»»

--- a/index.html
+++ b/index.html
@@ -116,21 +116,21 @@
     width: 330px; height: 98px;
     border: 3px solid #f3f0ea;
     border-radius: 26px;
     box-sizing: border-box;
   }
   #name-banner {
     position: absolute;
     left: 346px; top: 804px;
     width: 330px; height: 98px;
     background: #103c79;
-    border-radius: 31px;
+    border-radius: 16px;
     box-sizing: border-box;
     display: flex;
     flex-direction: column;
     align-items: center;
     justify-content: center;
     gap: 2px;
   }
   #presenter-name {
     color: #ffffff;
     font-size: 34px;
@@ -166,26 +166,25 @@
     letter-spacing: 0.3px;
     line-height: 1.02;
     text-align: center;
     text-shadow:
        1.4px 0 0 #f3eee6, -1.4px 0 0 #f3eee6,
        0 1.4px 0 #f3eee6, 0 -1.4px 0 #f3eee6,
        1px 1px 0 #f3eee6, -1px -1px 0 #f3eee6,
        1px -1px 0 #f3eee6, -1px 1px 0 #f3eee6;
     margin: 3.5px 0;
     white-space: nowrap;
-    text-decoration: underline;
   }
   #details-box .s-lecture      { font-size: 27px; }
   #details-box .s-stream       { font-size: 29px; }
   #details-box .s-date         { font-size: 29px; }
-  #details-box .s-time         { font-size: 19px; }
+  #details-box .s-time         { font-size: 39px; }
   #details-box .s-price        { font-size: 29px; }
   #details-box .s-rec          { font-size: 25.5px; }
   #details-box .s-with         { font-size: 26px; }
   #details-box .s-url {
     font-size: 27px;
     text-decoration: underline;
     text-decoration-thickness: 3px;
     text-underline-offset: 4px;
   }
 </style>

««

**What is needed:** Your answer should be the listing itself, repeated exactly.

**Response area:**
--- a/index.html
+++ b/index.html
@@ -116,21 +116,21 @@
     width: 330px; height: 98px;
     border: 3px solid #f3f0ea;
     border-radius: 26px;
     box-sizing: border-box;
   }
   #name-banner {
     position: absolute;
     left: 346px; top: 804px;
     width: 330px; height: 98px;
     background: #103c79;
-    border-radius: 31px;
+    border-radius: 16px;
     box-sizing: border-box;
     display: flex;
     flex-direction: column;
     align-items: center;
     justify-content: center;
     gap: 2px;
   }
   #presenter-name {
     color: #ffffff;
     font-size: 34px;
@@ -166,26 +166,25 @@
     letter-spacing: 0.3px;
     line-height: 1.02;
     text-align: center;
     text-shadow:
        1.4px 0 0 #f3eee6, -1.4px 0 0 #f3eee6,
        0 1.4px 0 #f3eee6, 0 -1.4px 0 #f3eee6,
        1px 1px 0 #f3eee6, -1px -1px 0 #f3eee6,
        1px -1px 0 #f3eee6, -1px 1px 0 #f3eee6;
     margin: 3.5px 0;
     white-space: nowrap;
-    text-decoration: underline;
   }
   #details-box .s-lecture      { font-size: 27px; }
   #details-box .s-stream       { font-size: 29px; }
   #details-box .s-date         { font-size: 29px; }
-  #details-box .s-time         { font-size: 19px; }
+  #details-box .s-time         { font-size: 39px; }
   #details-box .s-price        { font-size: 29px; }
   #details-box .s-rec          { font-size: 25.5px; }
   #details-box .s-with         { font-size: 26px; }
   #details-box .s-url {
     font-size: 27px;
     text-decoration: underline;
     text-decoration-thickness: 3px;
     text-underline-offset: 4px;
   }
 </style>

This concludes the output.